PHOTOS BY Laura Pavlakovich - @yourejustmytype1
Type One Ragnar Relay Team
“Why am I doing this?” I asked myself from a motel bathroom, waves of nausea rolling over me as the thunderous snoring of one teammate battled in crescendo against the metallic squeaking bunk bed of another. But before I had a chance to consider this too deeply, the cacophony was interrupted by a frantic series of texts and calls. It was time for us to rally, and fast. Our team was ahead of schedule and the other runners were approaching the next major exchange point, somewhere in the pitch black night in Southern California.
We were running the SoCal Ragnar Relay, a race in which 12 runners spread across two vans each take turns to cover the 188 mile distance from Huntington Beach to San Diego, a continuous effort starting on Friday morning, going through the night and concluding on the sand at Coronado Beach the following evening. Drawing members from across the United States, we had cobbled together a team comprised of ten type 1 diabetics, two “type 3s” (type 1 diabetes (T1D) family members) and one service dog: “Type One Run.”
Most of us had absolutely no idea what we were getting ourselves into, with the exception of Randall, a 61-year-old we had found featured in Runner’s World having earned acclaim for doing more Ragnars than a reasonable person could count, and Jerry, who had stepped in at the 11th hour to replace a last minute dropout, and who shared Randall’s unquenchable thirst for challenge. Few of us knew one another beforehand, and our backgrounds and personalities were as varied as our ages, from millennials to baby boomers. We had a quirky grandfather, some boisterous young ladies who had met at Diabetes Training Camp, a young student nurse, a quiet Englishman, a marathon-running mother, a gun-toting hippie, an entrepreneur and finally recording it all was a diabetes podcaster (check out Beta Cell Podcast).
Here we all were, thrown into the closest of quarters, sharing a van together for 36 hours.
What could have ended in disaster turned out to be one of the most fulfilling, inspiring and downright fun experiences any of us could have imagined. Somehow, despite our differences, our van full of strangers immediately clicked, and it was as if we had known each other for years. We shared the challenge of diabetes, and particularly that of running with diabetes, and although each of us approached that challenge in our own individual ways, with different diabetes management strategies and communication styles, somehow coming together we achieved a diabetes harmony.
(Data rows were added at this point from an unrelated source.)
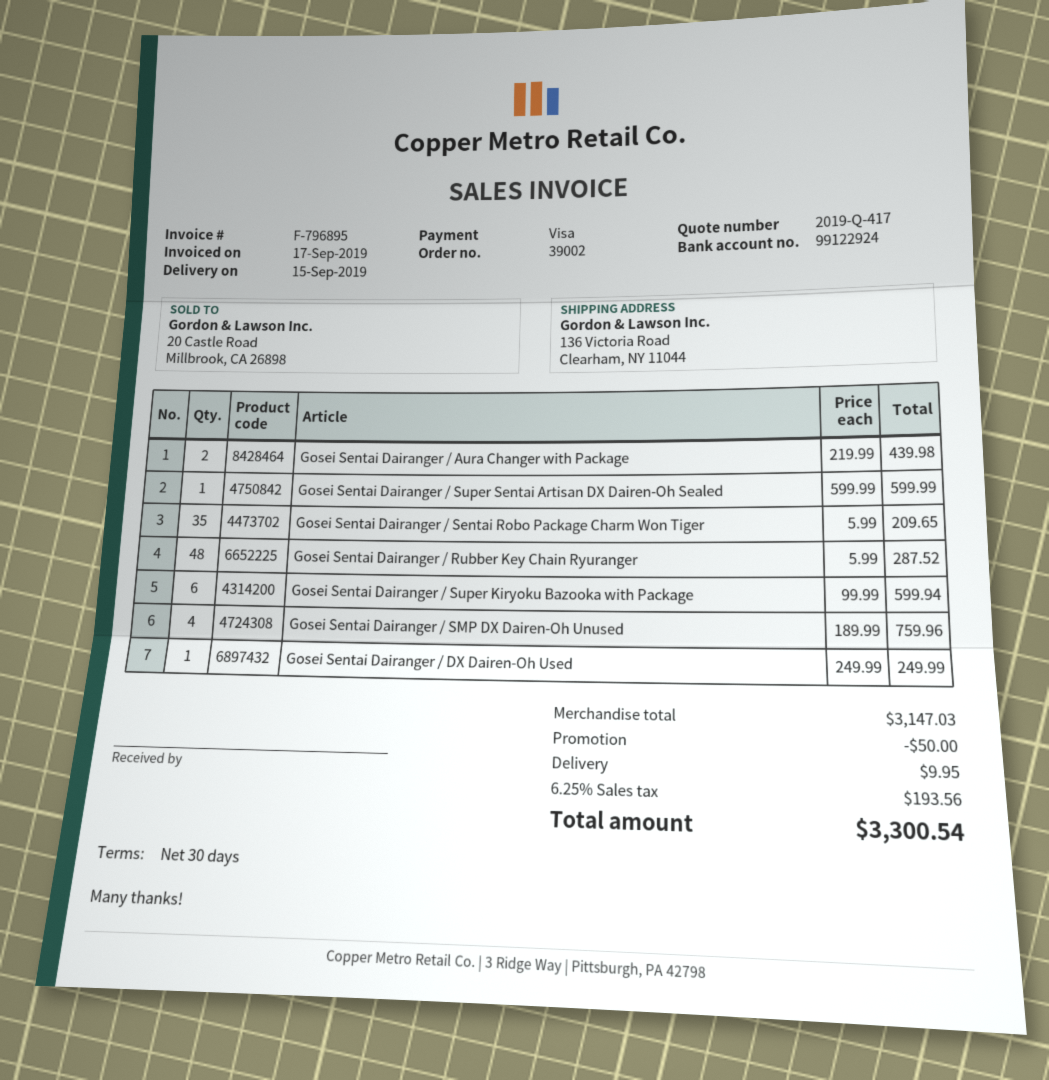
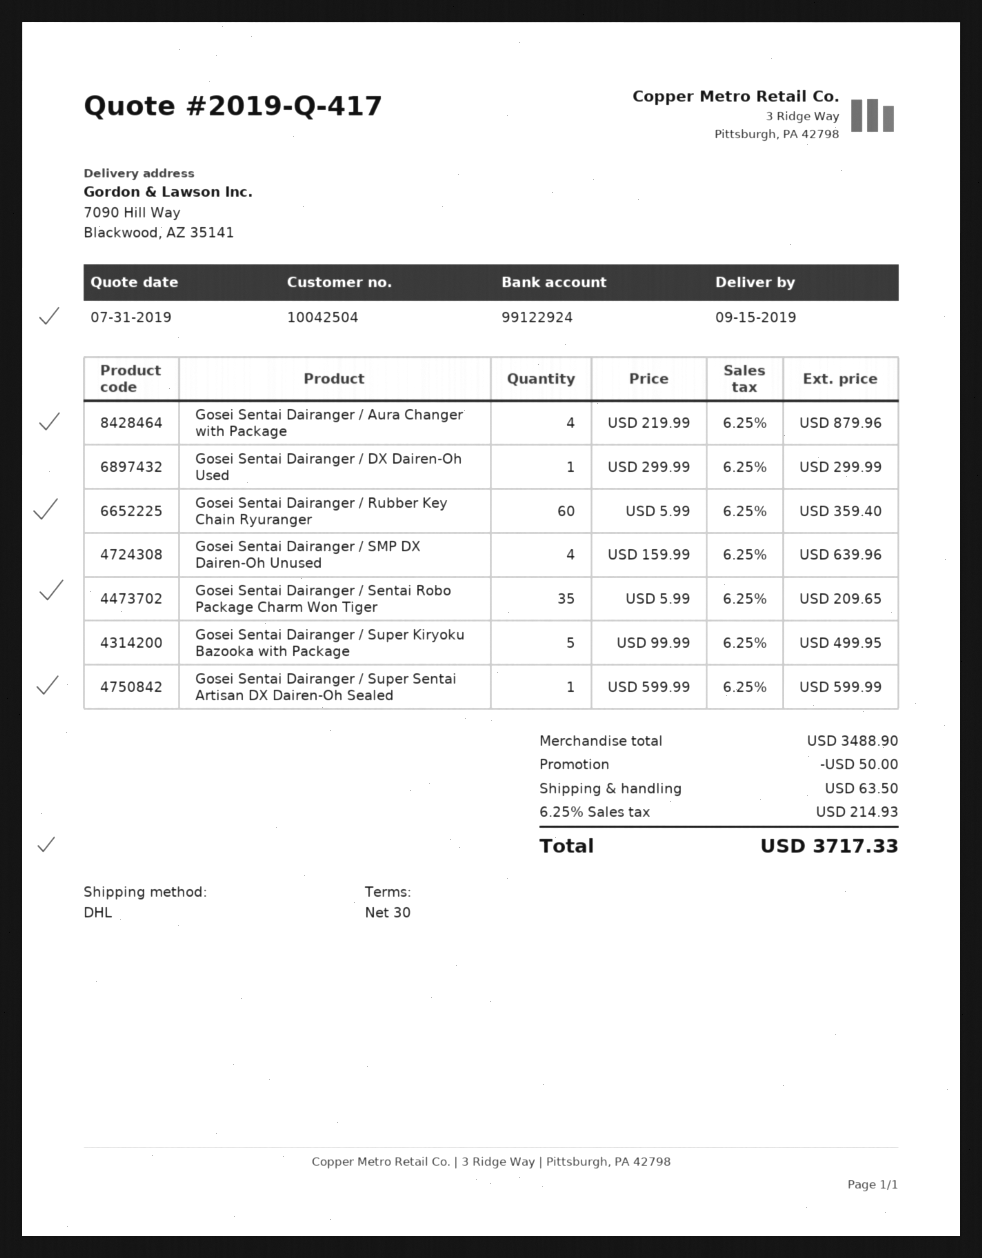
ship to: 136 Victoria Road, Clearham, NY 11044 -> 7090 Hill Way, Blackwood, AZ 35141
Gosei Sentai Dairanger / Aura Changer with Package: 2 x 219.99 = 439.98 -> 4 x 219.99 = 879.96
Gosei Sentai Dairanger / Rubber Key Chain Ryuranger: 48 x 5.99 = 287.52 -> 60 x 5.99 = 359.40
Gosei Sentai Dairanger / Super Kiryoku Bazooka with Package: 6 x 99.99 = 599.94 -> 5 x 99.99 = 499.95
Gosei Sentai Dairanger / SMP DX Dairen-Oh Unused: 4 x 189.99 = 759.96 -> 4 x 159.99 = 639.96
Gosei Sentai Dairanger / DX Dairen-Oh Used: 1 x 249.99 = 249.99 -> 1 x 299.99 = 299.99
subtotal: 3147.03 -> 3488.90
shipping: 9.95 -> 63.50
tax: 6.25% = 193.56 -> 6.25% = 214.93
total: 3300.54 -> 3717.33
There were highs and there were lows, and there was laughter, sweat and more laughter, but for me what made this shared accomplishment so special was our mutual understanding of the unending silent challenge which type 1 diabetes poses to our minds and to our bodies every single minute of every day and night, without pause or escape. It was truly enlightening and inspiring to see up close and in-depth how others, each in their own personal and particular manner, integrate diabetes into their lives and have used it to foster strength, resilience, patience and grace.